Una partita che sapeva di dentro o fuori, ma che lascia ancora tutto in bilico. Il Napoli esce da Copenaghen con un pareggio per 1-1, interrompendo sì il digiuno di risultati positivi, ma senza ritrovare quella vittoria in trasferta in Champions League che manca dal 2023, dalla gara contro l’Union Berlino.

La sfida si accende al 35’, quando Delaney interviene duramente su Lobotka. L’arbitro bosniaco Irfan Peljto estrae inizialmente il cartellino giallo, ma dopo l’on field review al Var il provvedimento viene corretto in rosso, cambiando volto alla partita. Con l’uomo in più, il Napoli prende campo e appena quattro minuti dopo trova il vantaggio.

Al 39’, sugli sviluppi di un calcio d’angolo, è Scott McTominay a salire più in alto di tutti e a firmare l’1-0 con un colpo di testa potente e preciso. Per il centrocampista azzurro è il quarto gol in questa Champions League, confermandosi uno dei migliori protagonisti europei del Napoli.

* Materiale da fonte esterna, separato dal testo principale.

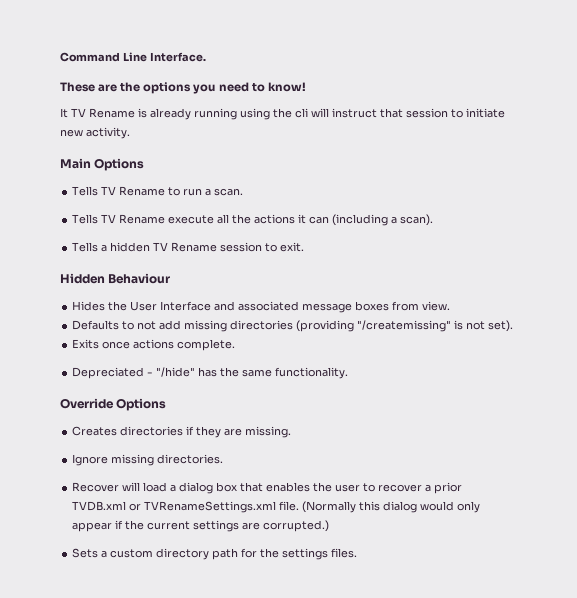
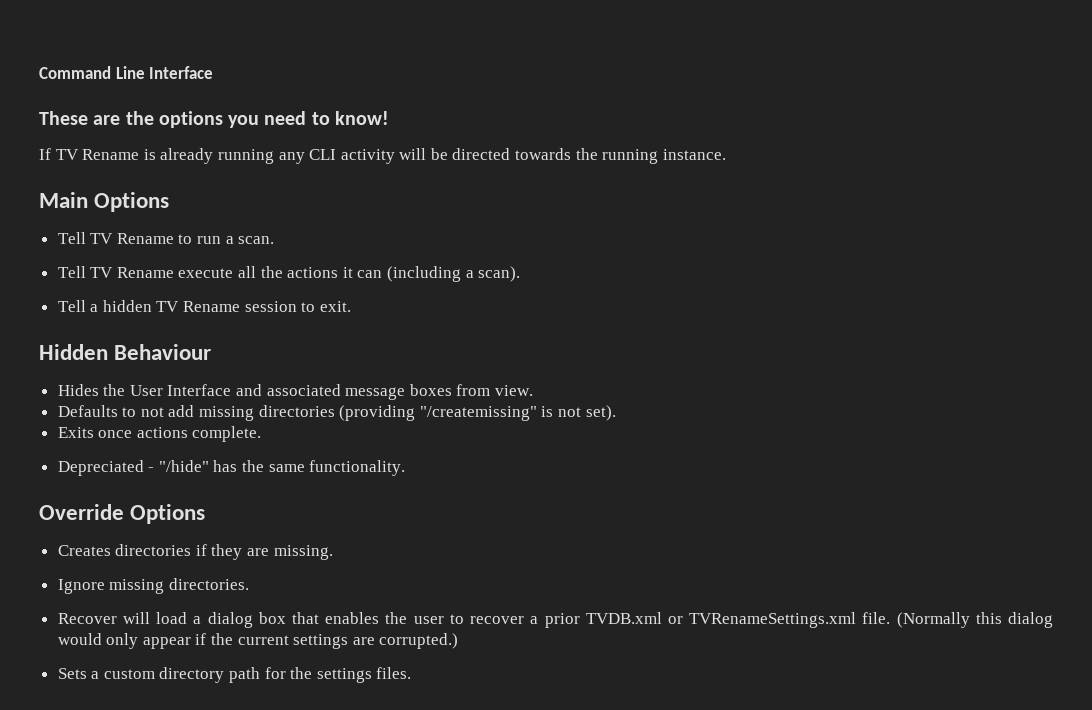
[149,52,206,62] Interface. -> [149,66,214,79] Interface
[60,108,68,118] It -> [39,148,51,160] If
[240,108,505,120] [60,127,130,139] using the cli will instruct that session to initiate new activity. -> [278,148,726,164] any CLI activity will be directed towards the running instance.
[72,186,99,196] Tells -> [57,232,86,244] Tell
[72,214,99,224] Tells -> [57,266,86,278] Tell
[72,242,99,252] Tells -> [57,300,86,312] Tell

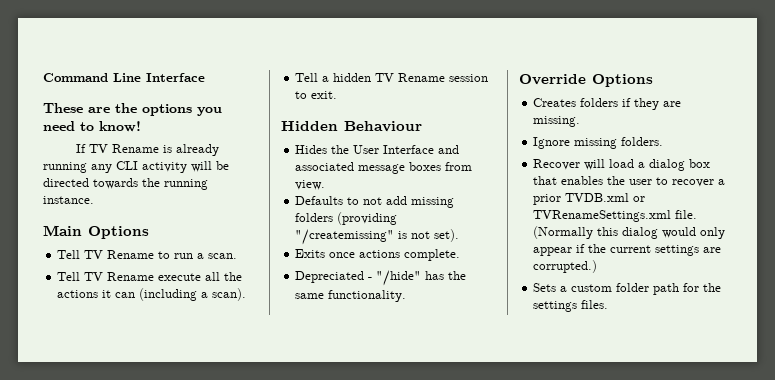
[258,405,335,417] directories -> [295,213,334,222] folders
[115,544,192,556] directories -> [580,98,619,107] folders
[168,578,249,590] directories. -> [621,137,664,146] folders.
[159,667,225,683] directory -> [616,283,650,292] folder

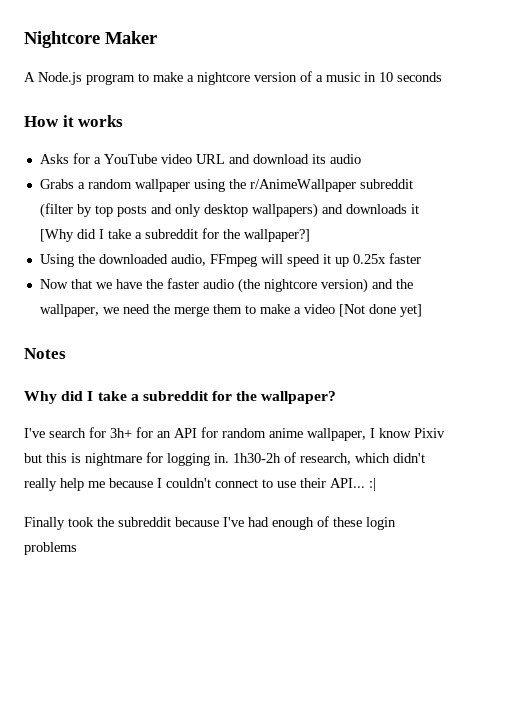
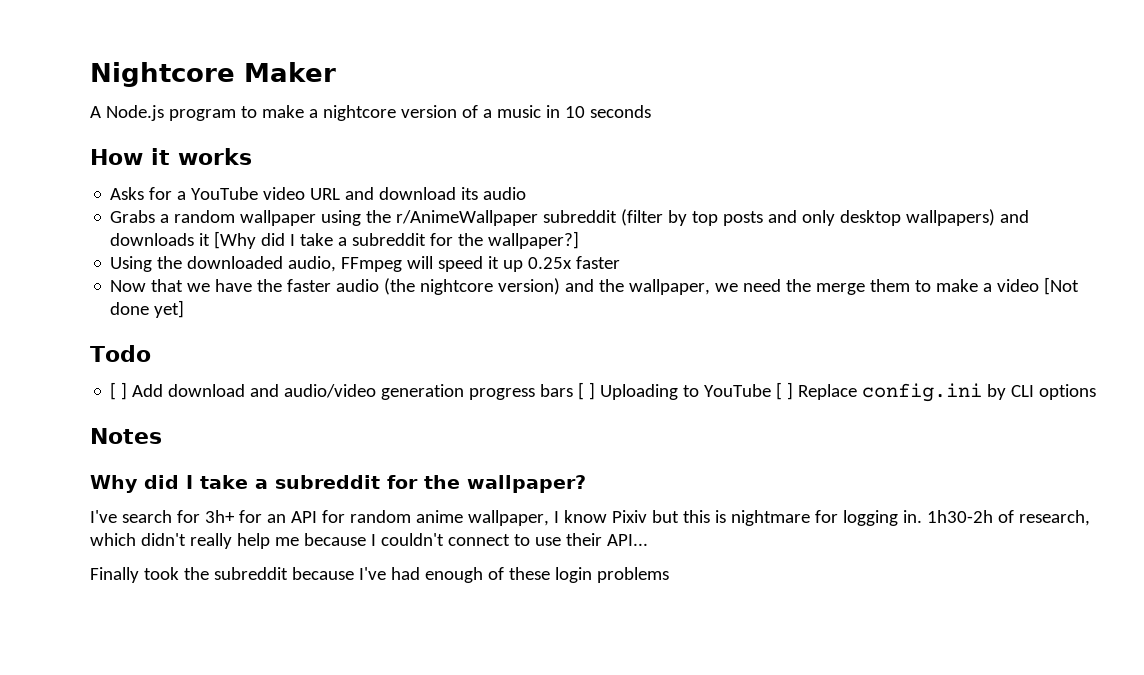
(422, 310) none -> [90,345,151,362] [110,382,1097,402] // Todo // [ ] Add download and audio/video generation progress bars [ ] Uploading to YouTube [ ] Replace config.ini by CLI options
[369,478,376,491] :| -> (648, 540) none

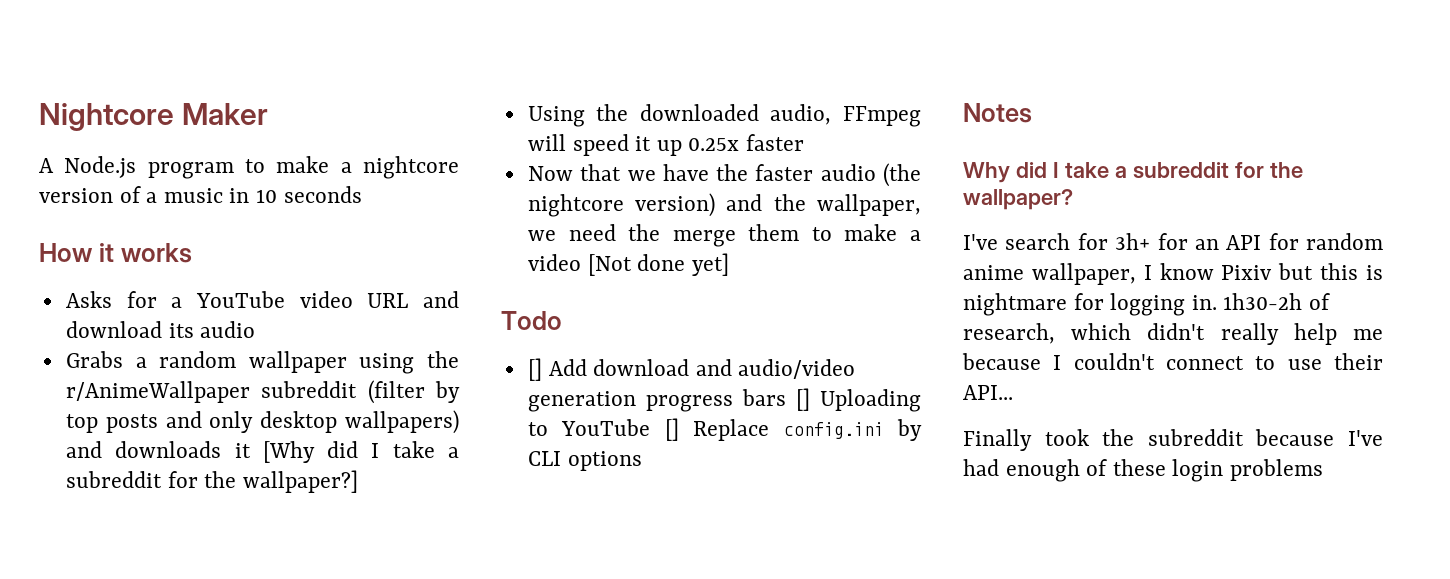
[110,382,128,400] [ ] -> [527,358,542,381] []
[578,382,596,400] [ ] -> [795,388,810,411] []
[776,382,794,400] [ ] -> [664,418,679,441] []

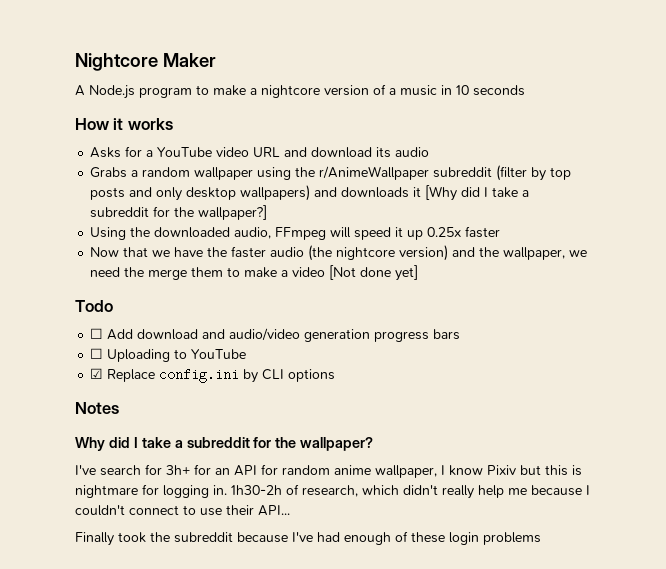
[527,358,542,381] [] -> [90,328,104,339] ☐
[795,388,810,411] [] -> [90,348,104,359] // ☐
[664,418,679,441] [] -> [90,368,104,379] // ☑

Nella ripresa gli azzurri controllano a lungo il match, ma senza riuscire a chiuderlo. E al 71’ arriva l’episodio che rimette tutto in discussione: Buongiorno atterra un attaccante danese in area e concede il calcio di rigore. Dal dischetto Larsson si fa ipnotizzare da Milinkovic-Savic, bravo a respingere il tiro, ma sulla ribattuta lo stesso Larsson è il più rapido di tutti e firma il gol del pareggio.

Nel finale il Napoli prova a spingere, ma la stanchezza e la compattezza del Copenaghen impediscono di trovare il colpo decisivo. Il match si chiude sull’1-1, un risultato che lascia aperti i giochi europei ma che, per gli azzurri, ha il sapore dell’occasione mancata.

Servirà ora una prova di maggiore concretezza nelle prossime sfide per trasformare buone prestazioni ed episodi favorevoli in vittorie decisive.